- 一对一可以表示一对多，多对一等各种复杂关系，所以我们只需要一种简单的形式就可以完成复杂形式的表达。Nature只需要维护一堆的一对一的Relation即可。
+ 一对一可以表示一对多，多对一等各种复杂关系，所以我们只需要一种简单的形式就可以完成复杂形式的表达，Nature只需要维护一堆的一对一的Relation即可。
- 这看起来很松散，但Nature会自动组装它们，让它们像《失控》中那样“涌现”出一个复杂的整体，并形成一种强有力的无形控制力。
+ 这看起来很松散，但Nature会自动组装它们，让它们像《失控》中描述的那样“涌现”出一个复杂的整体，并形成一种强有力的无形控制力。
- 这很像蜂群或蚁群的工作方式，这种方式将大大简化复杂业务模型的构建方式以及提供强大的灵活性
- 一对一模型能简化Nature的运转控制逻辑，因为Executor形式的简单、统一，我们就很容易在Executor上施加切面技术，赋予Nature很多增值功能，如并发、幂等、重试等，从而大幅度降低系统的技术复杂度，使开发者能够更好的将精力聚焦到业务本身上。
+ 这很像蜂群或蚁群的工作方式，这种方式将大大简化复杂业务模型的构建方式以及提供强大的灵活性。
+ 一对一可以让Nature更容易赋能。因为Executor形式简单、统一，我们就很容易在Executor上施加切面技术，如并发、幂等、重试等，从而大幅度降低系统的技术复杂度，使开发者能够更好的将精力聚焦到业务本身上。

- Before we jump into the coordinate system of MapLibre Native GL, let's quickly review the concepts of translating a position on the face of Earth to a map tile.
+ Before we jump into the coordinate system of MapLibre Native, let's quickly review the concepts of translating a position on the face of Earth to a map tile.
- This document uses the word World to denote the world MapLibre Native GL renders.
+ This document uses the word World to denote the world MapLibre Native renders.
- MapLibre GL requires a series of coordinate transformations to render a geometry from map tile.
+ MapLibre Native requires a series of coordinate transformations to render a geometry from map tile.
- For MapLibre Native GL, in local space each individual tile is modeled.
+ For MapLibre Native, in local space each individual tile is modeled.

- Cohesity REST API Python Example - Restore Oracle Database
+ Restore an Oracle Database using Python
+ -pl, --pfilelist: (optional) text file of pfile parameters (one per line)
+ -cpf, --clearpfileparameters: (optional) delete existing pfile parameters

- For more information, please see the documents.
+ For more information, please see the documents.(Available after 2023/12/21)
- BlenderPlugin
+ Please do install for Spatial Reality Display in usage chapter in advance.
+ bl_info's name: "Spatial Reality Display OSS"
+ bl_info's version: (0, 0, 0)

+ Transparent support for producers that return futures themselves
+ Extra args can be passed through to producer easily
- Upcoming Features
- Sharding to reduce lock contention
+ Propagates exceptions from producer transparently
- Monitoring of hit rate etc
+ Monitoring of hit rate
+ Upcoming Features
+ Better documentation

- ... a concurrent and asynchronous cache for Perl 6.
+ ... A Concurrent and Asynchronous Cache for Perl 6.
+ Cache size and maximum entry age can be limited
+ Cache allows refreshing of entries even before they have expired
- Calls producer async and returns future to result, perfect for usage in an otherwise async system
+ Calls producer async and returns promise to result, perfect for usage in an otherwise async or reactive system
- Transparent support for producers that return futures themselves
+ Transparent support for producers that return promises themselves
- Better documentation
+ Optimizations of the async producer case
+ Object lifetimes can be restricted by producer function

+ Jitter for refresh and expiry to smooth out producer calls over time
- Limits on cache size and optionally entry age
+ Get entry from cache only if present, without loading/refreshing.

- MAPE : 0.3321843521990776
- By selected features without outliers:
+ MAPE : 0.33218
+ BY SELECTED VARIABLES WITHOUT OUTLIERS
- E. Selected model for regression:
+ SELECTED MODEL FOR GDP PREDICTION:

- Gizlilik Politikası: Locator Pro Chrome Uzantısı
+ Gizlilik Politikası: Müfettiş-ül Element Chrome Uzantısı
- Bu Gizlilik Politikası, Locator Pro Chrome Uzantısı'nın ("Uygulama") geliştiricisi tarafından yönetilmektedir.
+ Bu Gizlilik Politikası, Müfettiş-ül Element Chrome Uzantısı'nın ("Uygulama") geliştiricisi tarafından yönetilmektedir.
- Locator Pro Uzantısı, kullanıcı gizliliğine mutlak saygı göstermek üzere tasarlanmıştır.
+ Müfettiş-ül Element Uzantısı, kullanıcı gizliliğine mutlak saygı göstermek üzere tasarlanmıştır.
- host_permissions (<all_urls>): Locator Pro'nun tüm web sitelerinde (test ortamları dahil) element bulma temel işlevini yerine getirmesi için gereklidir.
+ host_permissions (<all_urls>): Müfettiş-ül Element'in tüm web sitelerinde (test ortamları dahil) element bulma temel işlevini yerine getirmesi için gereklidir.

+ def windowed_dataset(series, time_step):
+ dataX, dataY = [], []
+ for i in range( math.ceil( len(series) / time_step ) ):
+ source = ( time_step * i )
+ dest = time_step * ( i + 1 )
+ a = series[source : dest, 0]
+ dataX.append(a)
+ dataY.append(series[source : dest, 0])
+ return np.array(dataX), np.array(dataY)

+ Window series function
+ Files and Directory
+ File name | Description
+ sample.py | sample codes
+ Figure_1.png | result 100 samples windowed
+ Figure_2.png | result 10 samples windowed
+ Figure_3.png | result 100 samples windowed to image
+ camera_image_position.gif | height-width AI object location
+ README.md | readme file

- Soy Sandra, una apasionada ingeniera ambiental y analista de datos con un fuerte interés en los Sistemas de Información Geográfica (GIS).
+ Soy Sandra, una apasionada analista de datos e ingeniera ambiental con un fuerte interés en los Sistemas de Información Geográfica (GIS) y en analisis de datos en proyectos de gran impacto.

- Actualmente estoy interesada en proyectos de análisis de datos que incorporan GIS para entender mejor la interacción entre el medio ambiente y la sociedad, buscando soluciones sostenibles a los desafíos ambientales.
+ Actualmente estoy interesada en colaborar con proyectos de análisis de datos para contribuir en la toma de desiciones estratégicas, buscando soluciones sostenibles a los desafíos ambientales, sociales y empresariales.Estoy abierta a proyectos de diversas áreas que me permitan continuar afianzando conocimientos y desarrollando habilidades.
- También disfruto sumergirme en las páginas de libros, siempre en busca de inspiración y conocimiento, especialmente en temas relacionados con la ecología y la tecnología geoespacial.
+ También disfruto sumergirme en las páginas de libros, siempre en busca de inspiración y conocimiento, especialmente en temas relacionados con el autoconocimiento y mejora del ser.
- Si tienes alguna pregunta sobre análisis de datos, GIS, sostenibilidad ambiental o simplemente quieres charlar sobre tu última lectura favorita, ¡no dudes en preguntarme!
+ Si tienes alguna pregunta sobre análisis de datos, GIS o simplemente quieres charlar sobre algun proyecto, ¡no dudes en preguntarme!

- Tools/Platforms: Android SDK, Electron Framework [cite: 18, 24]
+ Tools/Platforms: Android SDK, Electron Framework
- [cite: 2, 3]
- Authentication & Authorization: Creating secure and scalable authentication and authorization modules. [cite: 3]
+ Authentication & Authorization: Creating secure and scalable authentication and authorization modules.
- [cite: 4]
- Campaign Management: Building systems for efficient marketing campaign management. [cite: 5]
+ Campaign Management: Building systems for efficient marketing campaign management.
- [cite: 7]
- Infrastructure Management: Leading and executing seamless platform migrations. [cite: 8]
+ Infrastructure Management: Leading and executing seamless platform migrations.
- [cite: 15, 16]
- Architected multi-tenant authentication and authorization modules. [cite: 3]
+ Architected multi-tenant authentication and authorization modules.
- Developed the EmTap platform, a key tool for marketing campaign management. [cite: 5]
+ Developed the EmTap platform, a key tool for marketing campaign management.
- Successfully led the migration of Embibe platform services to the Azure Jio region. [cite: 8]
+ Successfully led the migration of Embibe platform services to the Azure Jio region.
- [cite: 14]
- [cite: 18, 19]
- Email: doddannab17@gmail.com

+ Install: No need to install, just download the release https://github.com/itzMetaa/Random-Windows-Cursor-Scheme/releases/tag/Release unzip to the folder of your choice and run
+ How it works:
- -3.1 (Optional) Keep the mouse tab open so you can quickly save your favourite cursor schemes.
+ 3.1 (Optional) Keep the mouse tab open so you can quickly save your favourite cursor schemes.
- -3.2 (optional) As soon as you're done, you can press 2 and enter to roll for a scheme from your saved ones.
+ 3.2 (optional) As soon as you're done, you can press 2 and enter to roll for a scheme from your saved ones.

-- -- --

▶ **Exercise details**:
Only the lines above from the one with "- 这很像蜂群或蚁群的工作方" up to and including the one with "Database using Python" should be repeated, exactly as written.

▶ **Response area**:
- 这很像蜂群或蚁群的工作方式，这种方式将大大简化复杂业务模型的构建方式以及提供强大的灵活性
- 一对一模型能简化Nature的运转控制逻辑，因为Executor形式的简单、统一，我们就很容易在Executor上施加切面技术，赋予Nature很多增值功能，如并发、幂等、重试等，从而大幅度降低系统的技术复杂度，使开发者能够更好的将精力聚焦到业务本身上。
+ 这很像蜂群或蚁群的工作方式，这种方式将大大简化复杂业务模型的构建方式以及提供强大的灵活性。
+ 一对一可以让Nature更容易赋能。因为Executor形式简单、统一，我们就很容易在Executor上施加切面技术，如并发、幂等、重试等，从而大幅度降低系统的技术复杂度，使开发者能够更好的将精力聚焦到业务本身上。

- Before we jump into the coordinate system of MapLibre Native GL, let's quickly review the concepts of translating a position on the face of Earth to a map tile.
+ Before we jump into the coordinate system of MapLibre Native, let's quickly review the concepts of translating a position on the face of Earth to a map tile.
- This document uses the word World to denote the world MapLibre Native GL renders.
+ This document uses the word World to denote the world MapLibre Native renders.
- MapLibre GL requires a series of coordinate transformations to render a geometry from map tile.
+ MapLibre Native requires a series of coordinate transformations to render a geometry from map tile.
- For MapLibre Native GL, in local space each individual tile is modeled.
+ For MapLibre Native, in local space each individual tile is modeled.

- Cohesity REST API Python Example - Restore Oracle Database
+ Restore an Oracle Database using Python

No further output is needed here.